Çok fena tutuldum

Yanına bir tabanca al 6 patlar olsun daha baba görünürsün. Hocana git çıkar koy masaya(tabancayı 6 patlar olan). Hocam de ya al bunu beni vur yada kızının numarasını ver. Sonraki güne nikahınız hayırlı olsun kardeşim bir gram altın takarım malum altın da pahalı.
Not: Kıza tuttuğun mantar tabancası da olur.
 
03.09.2021

Sabah hiç gitmek istememiştim okula. Sanki bu kadar acı çekeceğimi hissetmiştim.

Unutmaya çalışmak en iyisi olacaktı. Ama kendime söz geçiremiyordum ki. İlk gördüğümde boğazıma bir şey oturdu ve hâla gitmesini bekliyorum. Bir elbise bu kadar mı çok yakışırdı o saf güzelliğine. Normalde geçmek bilmeyen zaman ne de hızlı geçiyordu.
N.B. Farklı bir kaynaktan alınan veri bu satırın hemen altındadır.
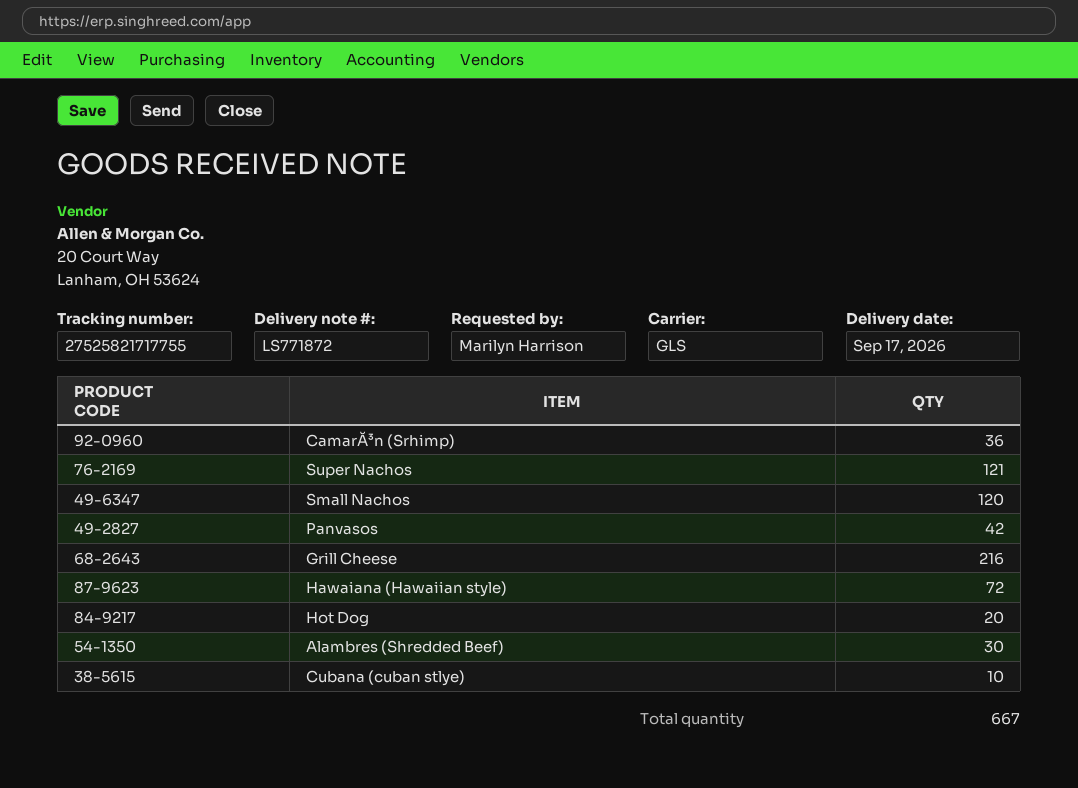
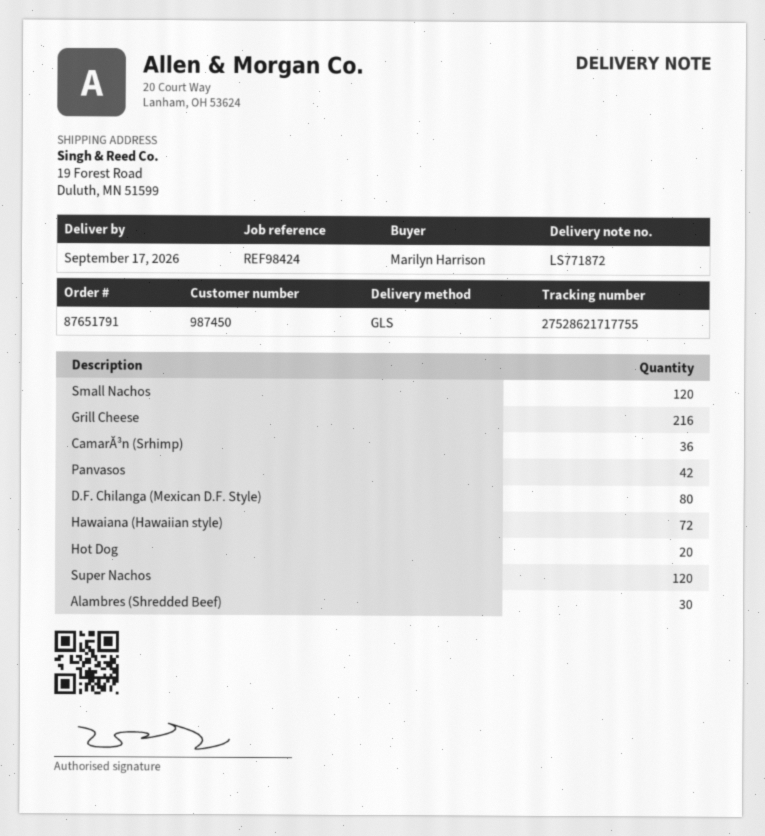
tracking number: 27525821717755 -> 27528621717755
Super Nachos: 121 -> 120
Cubana (cuban stlye): 10 -> none
D.F. Chilanga (Mexican D.F. Style): none -> 80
Zamanın hızlı geçtiğini fark ettiğimde acı çekmeye başlamıştım bile. Ama yapacak hiçbir şeyim yoktu. Tek yapabildiğim o güzel gülüşlerinin tadını çıkarmak oldu. O arabaya binişin bir anda seni göremeyince ki korkum...

Sanırım ben aşık olmuştum. Hayır olmamalıydı. Ben hiç aşık olmadım ki. Kimseden daha önce hoşlanmadım ki. Birden oturup hayal kurmaya başladım. Babam hadi gidiyoruz deyince bozuldu tüm büyü. Ne yapacaktım bilmiyordum. Canım ne eve gitmek istiyor ne yemek yemek istiyordu. Sanırım aşık olmak böyle bir şeydi. Zaman durmuştu adeta. Artık bana her şey seni çağrıştırıyordu.

-Yemek yemedin.

-Canım istemiyor ki.

Bu konuşma defalarca yaşandı evde. Bilgisayarın başına geçip başladım tek tek Instagram hesaplarına bakmaya. Ama yok. Olamazdı. Bir şekilde sana ulaşmalıydım. Keşke bir gün daha okul olsaydı. Ayça Hocadan isterdim yine de bulurdum o numaranı. Aptal kafam nasıl olurda gidip konuşmazsın. Yapamamıştım. Artık her şey için çok geçti.

04.09.2021

Unutamıyordum. Yok, olmuyordu. Ne yapıp edip ulaşmam lazımdı. Uyuduğum 5 saatlik uykudan kalkışım bile “aha vallahi buldum instasını” diye oldu. Rüyadan ibaret... Boğazıma oturan şey iyice büyümüştü sanki. Evdekiler fark edecekti. Dışarı çıkmalıydım.

-Ben çıkıyorum

- E yemek yemedin

- Aç değilim

Evden çıkıp arkadaşın dükkana gittim. Boş boş oturup saçma sapan müziklerden sonra

  • Aga sende bugün bir şey var. Sen normalde yerinde duramazdın.
  • Yok aga bir şeyim. Sadece keyfim yok.
Hepsi palavra. Ben aşık olmuştum. Ve sana ulaşmalıydım. Ne yapabilirdim ki. Akşama kadar oturduktan sonra eve gittim. Bilgisayarın başına geçip biraz daha Instagram aradım. Nasıl olmazdı. Ama yoktu işte. Bu durumda yapacak hiçbir şeyim olmayacağını biliyordum. Hayal kurmaktan başka...

05.09.2021

Hayal de bir yere kadar. Büyü bozulunca daha çok acı çekiyorum. En iyisi birilerine danışmaktı.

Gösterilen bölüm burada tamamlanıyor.